If there isn't a need then each facility is forced to divide costs for the nuts and bolts of their operation among fewer patients, he added.
"It's nice to have a new facility, but it doesn't accrue to the benefit of the community," Blomquist said.
Meanwhile, ProHealth Care has looked to expand clinical capabilities and has invested in orthopedic technologies that have set them apart from the competition, both regionally and nationally, Robertstad said.
"We really wanted to go after the orthopedic market," Robertstad said. "Our orthopedic physicians were really excited about this technology and were adamant about us being early adopters for the benefit of our patients."
The new procedure, called MAKOplasty, is a minimally invasive surgical procedure that uses the precision of robotics to perform partial knee resurfacing surgery. The technology results in shorter hospital stays and faster healing than traditional knee surgeries, Robertstad said.
According to Robertstad, Oconomowoc Memorial was the first hospital in Wisconsin to adopt the technology and only the 12th in the nation to do so.
"As a result, we're having patients not only from around the state of Wisconsin come to our facility for such procedures. We're getting people from Chicago, northern Illinois, Minnesota and even as far away as California come to have it done," Robertstad said
The number of procedures and patients taking advantage of the new technology at Oconomowoc Memorial continues to grow significantly.
"The last couple of years it has really been an emphasis of ours," he added. "We continue to focus on our patient satisfaction," Robertstad said.

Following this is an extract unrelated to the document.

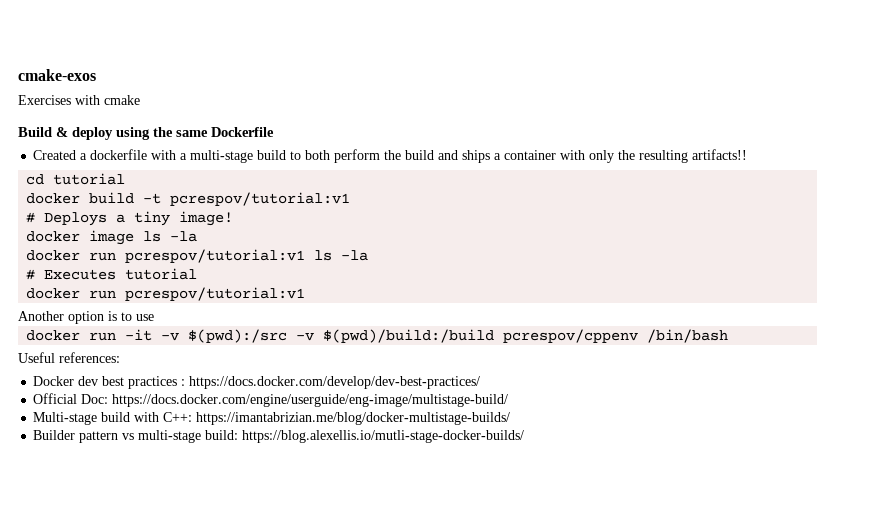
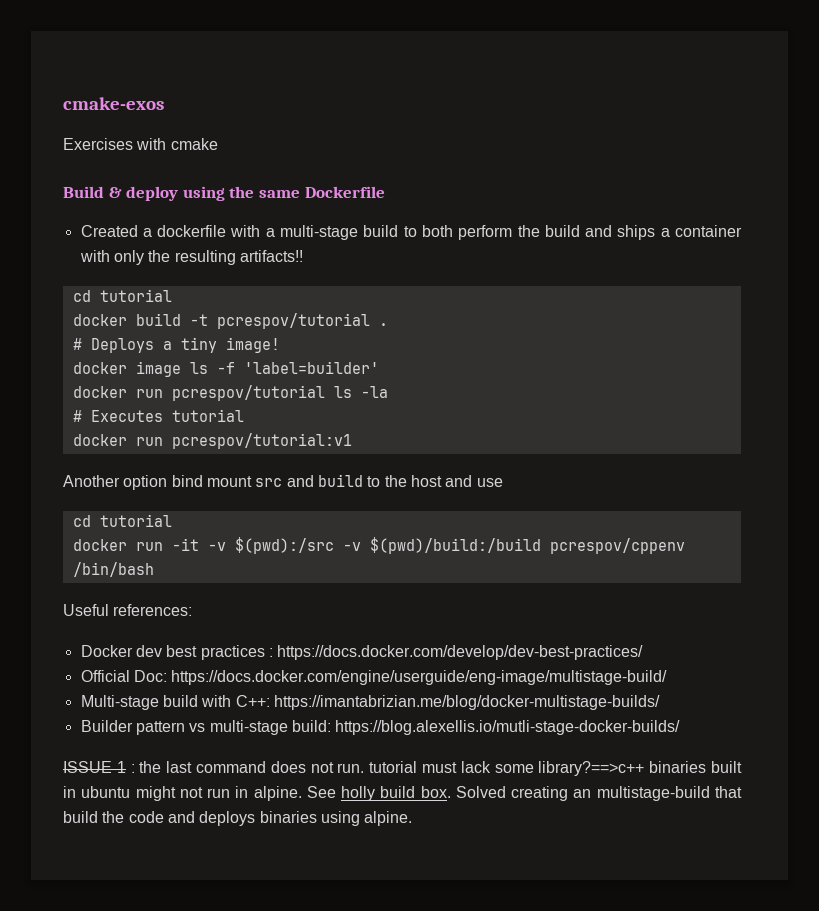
[170,192,351,206] pcrespov/tutorial:v1 -> [216,313,388,329] pcrespov/tutorial .
[170,231,198,242] [26,249,306,263] -la // docker run pcrespov/tutorial:v1 -> [216,361,379,374] [72,385,325,401] -f 'label=builder' // docker run pcrespov/tutorial
[108,311,132,321] is to -> [171,474,473,487] bind mount src and build to the host and
(154, 317) none -> [72,514,172,527] // cd tutorial
(525, 436) none -> [63,761,742,776] [63,786,742,801] [63,811,413,826] // ISSUE 1 : the last command does not run. tutorial must lack some library?==>c++ binaries built in ubuntu might not run in alpine. See holly build box. Solved creating an multistage-build that build the code and deploys binaries using alpine.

In another key move to maintain profitability, CEO Susan Edwards completely restructured the ProHealth Care management team last year.
"We are managing as if we are one organization," Robertstad said. "From a staff perspective we can work back and forth depending on where the need is and where there used to be multiple computer systems, now they are exactly the same. It has allowed us to deliver more consistent care across the continuum. It offers greater flexibility for our employees and it allows us as a provider system to have one vision and one focus so we aren't competing against ourselves."